Modernisation de la Police nationale au Gabon : le gouvernement adopte un nouveau plan quinquennal
Une nouvelle étape pour la sécurité intérieure gabonaise
Après avoir renforcé le cadre législatif militaire l’an dernier, les autorités du Gabon se tournent désormais vers la restructuration profonde de la Police nationale. Le Conseil des ministres a validé, le 25 juin 2026, un projet de loi de programmation sécuritaire couvrant la période 2026-2030. Cette initiative concrétise les orientations précédemment évoquées par le Vice-président du Gouvernement, Hermann Immongault, visant à adapter les forces de l’ordre aux réalités contemporaines.

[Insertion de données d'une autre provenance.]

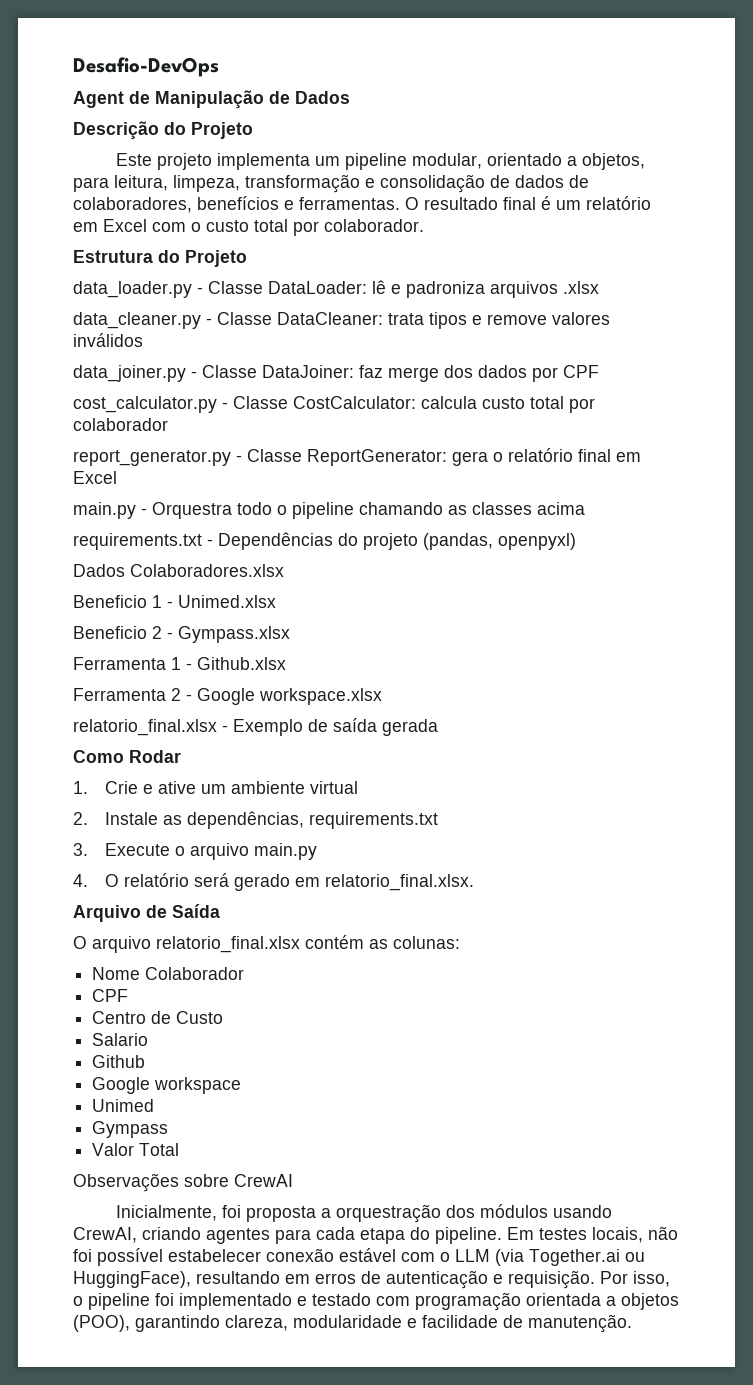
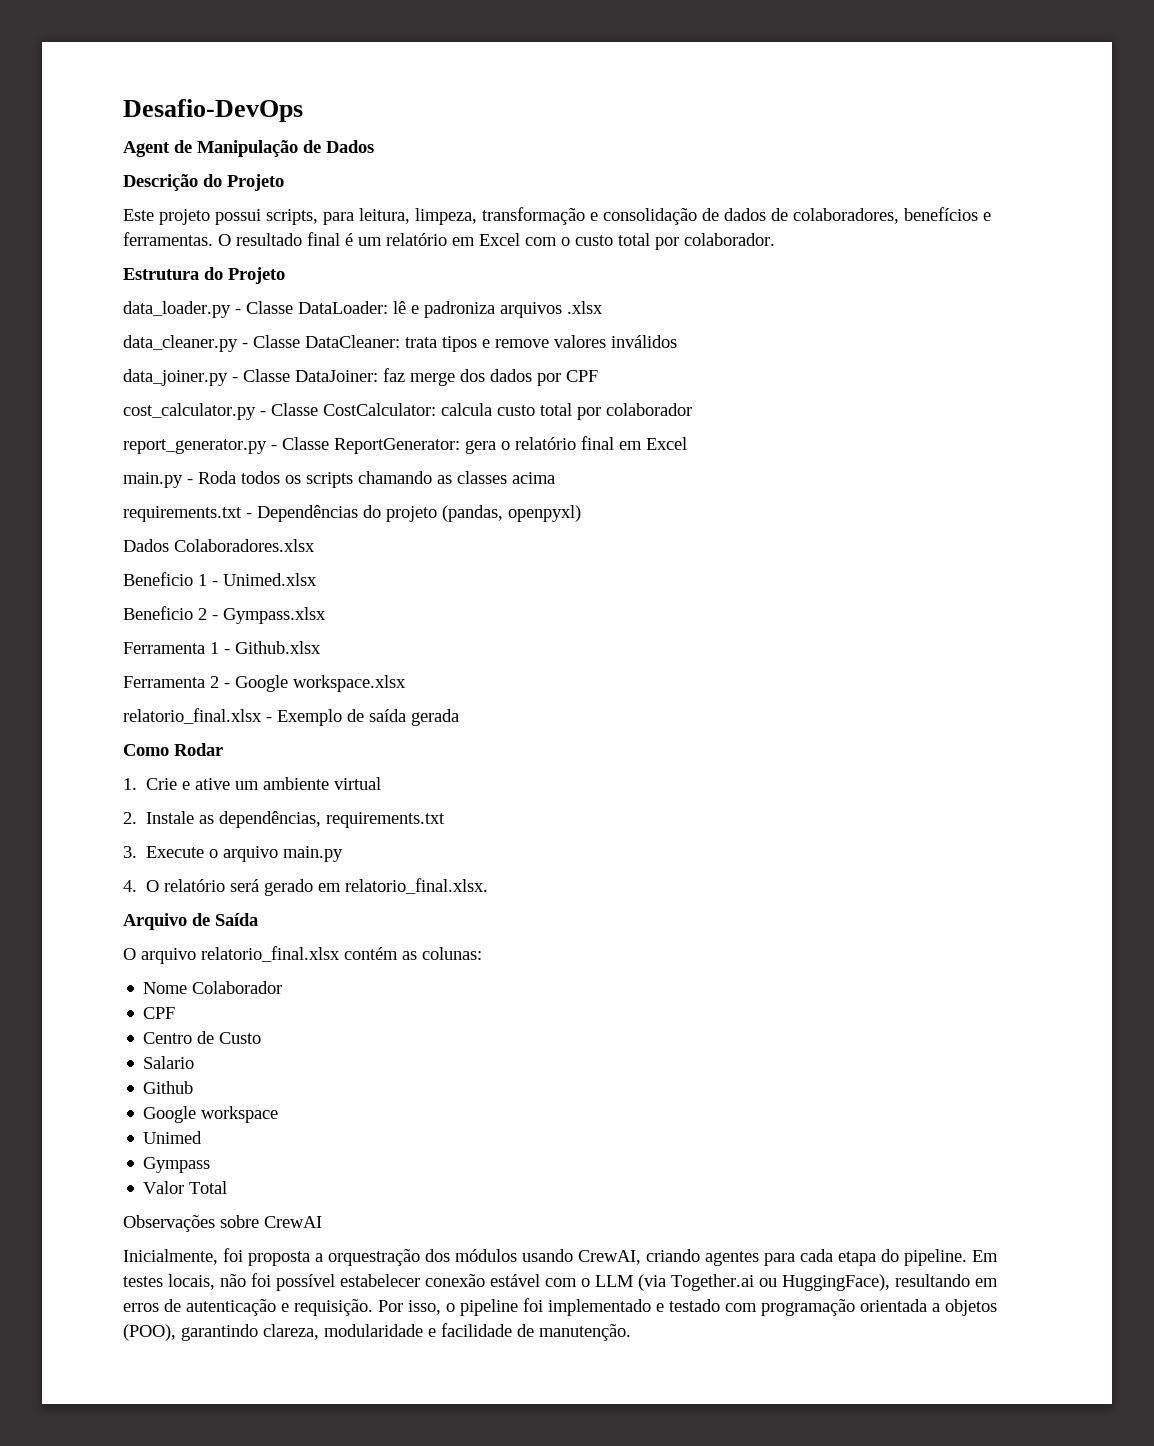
- Este projeto implementa um pipeline modular, orientado a objetos, para leitura, limpeza, transformação e consolidação de dados de colaboradores, benefícios e ferramentas.
+ Este projeto possui scripts, para leitura, limpeza, transformação e consolidação de dados de colaboradores, benefícios e ferramentas.
- main.py - Orquestra todo o pipeline chamando as classes acima
+ main.py - Roda todos os scripts chamando as classes acima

Répondre aux nouveaux défis de la criminalité
L’objectif central de cette réforme est d’ajuster l’appareil sécuritaire face à des menaces de plus en plus sophistiquées. Entre la cybercriminalité, les réseaux de trafics organisés et la protection des citoyens, le gouvernement estime nécessaire une montée en puissance des capacités techniques et opérationnelles. Ce plan quinquennal servira de boussole pour orienter les investissements stratégiques et garantir un maillage territorial plus efficace des services de police.
Une transformation axée sur la technologie et la proximité
Au-delà du matériel, le texte prévoit une évolution structurelle du fonctionnement policier. La stratégie repose sur quatre piliers majeurs : la formation continue des personnels, l’usage accru des nouvelles technologies, un renforcement de la présence sur le terrain et le développement d’une police de proximité. L’exécutif souhaite également intensifier la coopération avec les partenaires internationaux pour mutualiser les réponses face aux enjeux de sécurité globaux.
Toutefois, la mise en œuvre de cette ambition se heurte à une réalité budgétaire complexe. Bien que les besoins soient croissants, les ressources allouées à la sécurité ont subi une réduction dans la loi de finances rectificative de l’année 2026. La réussite de cette modernisation entre 2026 et 2030 dépendra donc de l’équilibre que l’État saura trouver entre ses ambitions sécuritaires et ses capacités de financement réelles.